About this task: Pull every line with the word "AEROX" out of the entries below.

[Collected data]

· · · ·

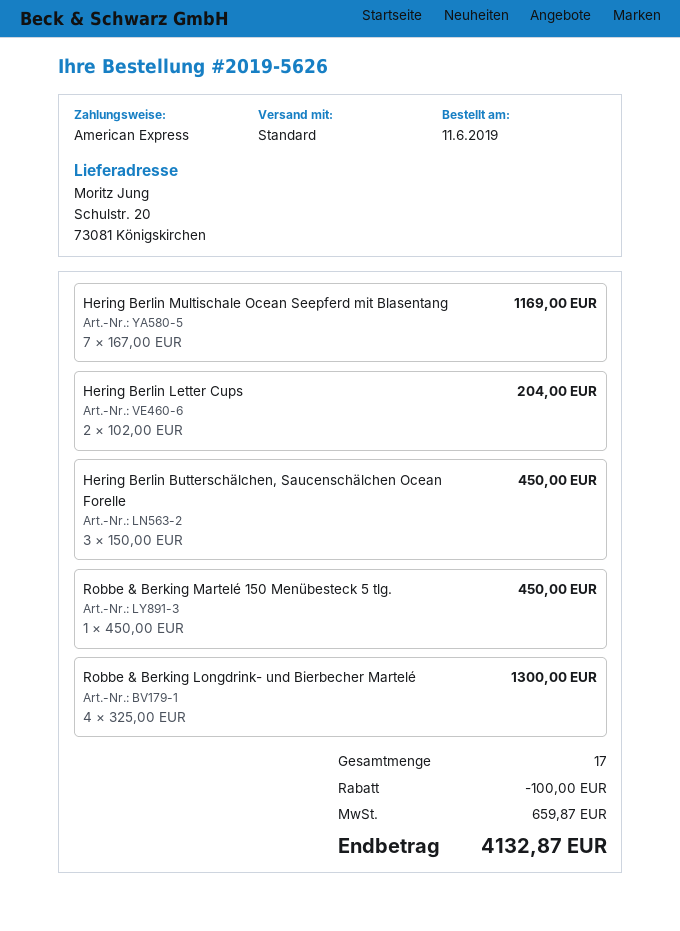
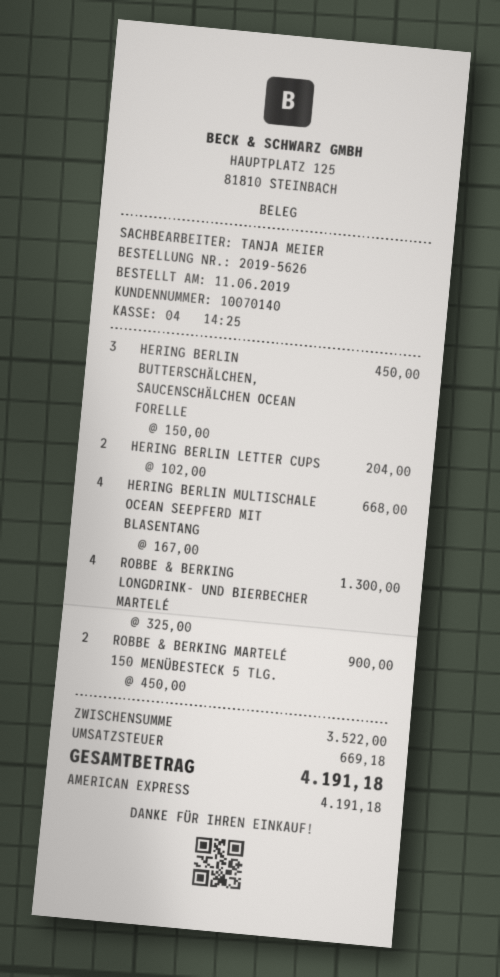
Hering Berlin Multischale Ocean Seepferd mit Blasentang: 7 x 167.00 = 1169.00 -> 4 x 167.00 = 668.00
Robbe & Berking Martelé 150 Menübesteck 5 tlg.: 1 x 450.00 = 450.00 -> 2 x 450.00 = 900.00
discount: 100.00 -> none
tax: 659.87 -> 669.18
total: 4132.87 -> 4191.18

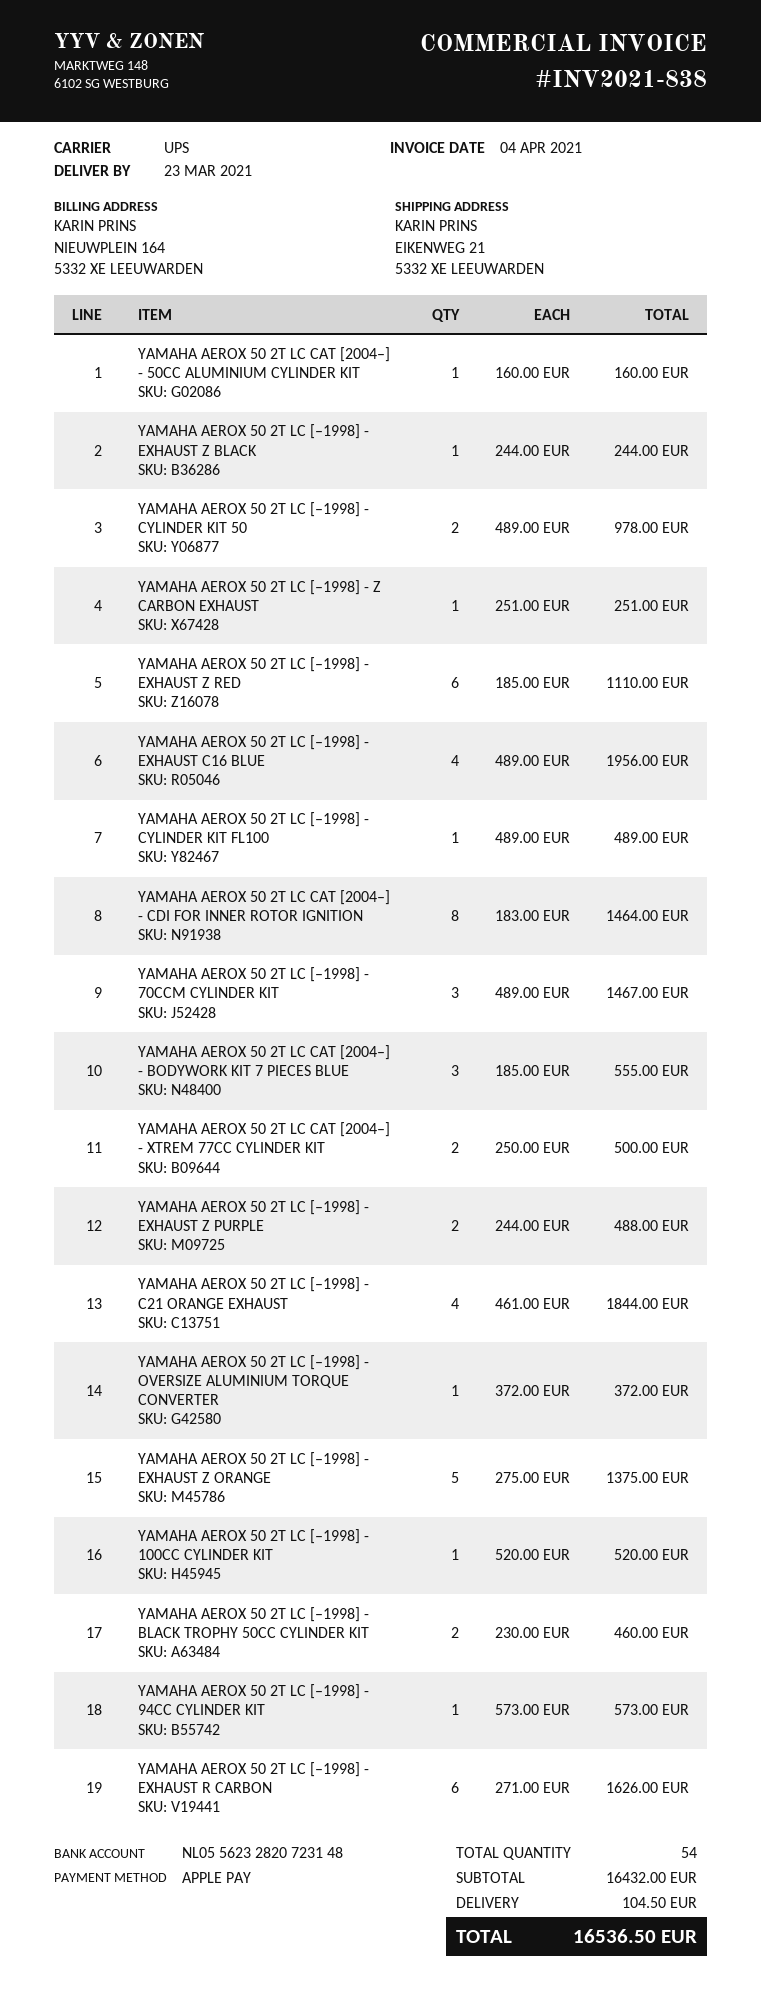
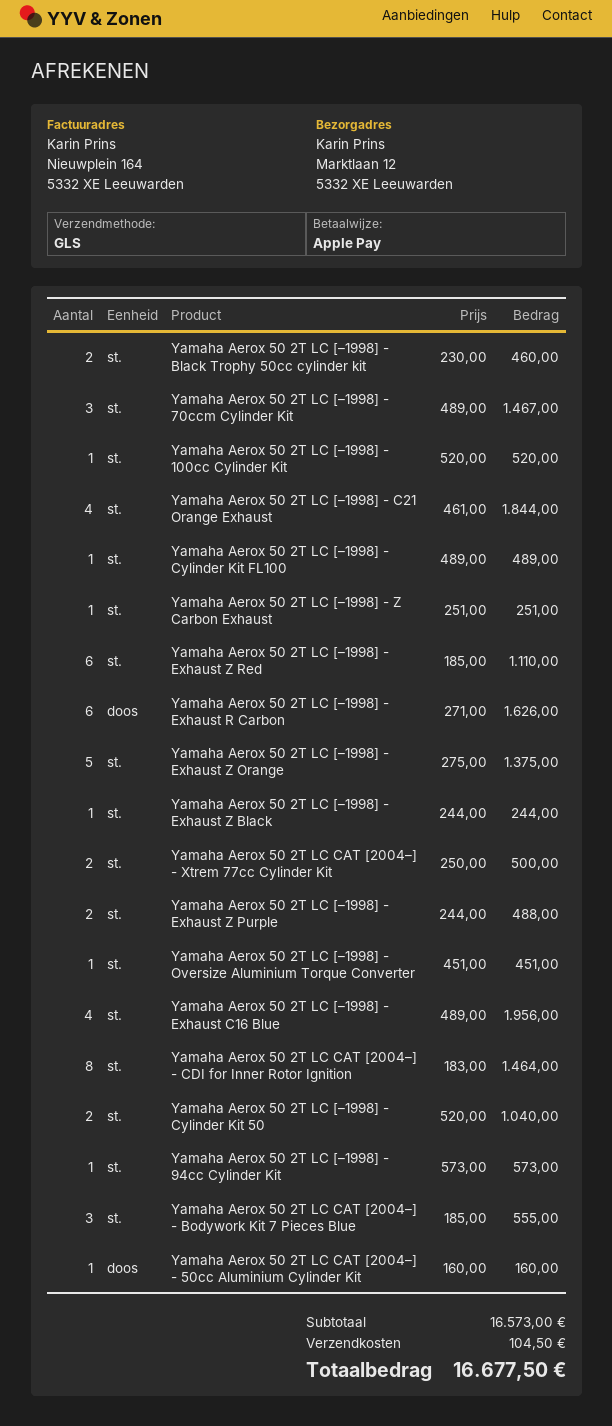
shipping method: UPS -> GLS
ship to: EIKENWEG 21, 5332 XE LEEUWARDEN -> Marktlaan 12, 5332 XE Leeuwarden
YAMAHA AEROX 50 2T LC [–1998] - CYLINDER KIT 50: 2 x 489.00 = 978.00 -> 2 x 520.00 = 1040.00
YAMAHA AEROX 50 2T LC [–1998] - OVERSIZE ALUMINIUM TORQUE CONVERTER: 1 x 372.00 = 372.00 -> 1 x 451.00 = 451.00
subtotal: 16432.00 -> 16573.00
total: 16536.50 -> 16677.50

· · · ·

Reply:
YAMAHA AEROX 50 2T LC [–1998] - CYLINDER KIT 50: 2 x 489.00 = 978.00 -> 2 x 520.00 = 1040.00
YAMAHA AEROX 50 2T LC [–1998] - OVERSIZE ALUMINIUM TORQUE CONVERTER: 1 x 372.00 = 372.00 -> 1 x 451.00 = 451.00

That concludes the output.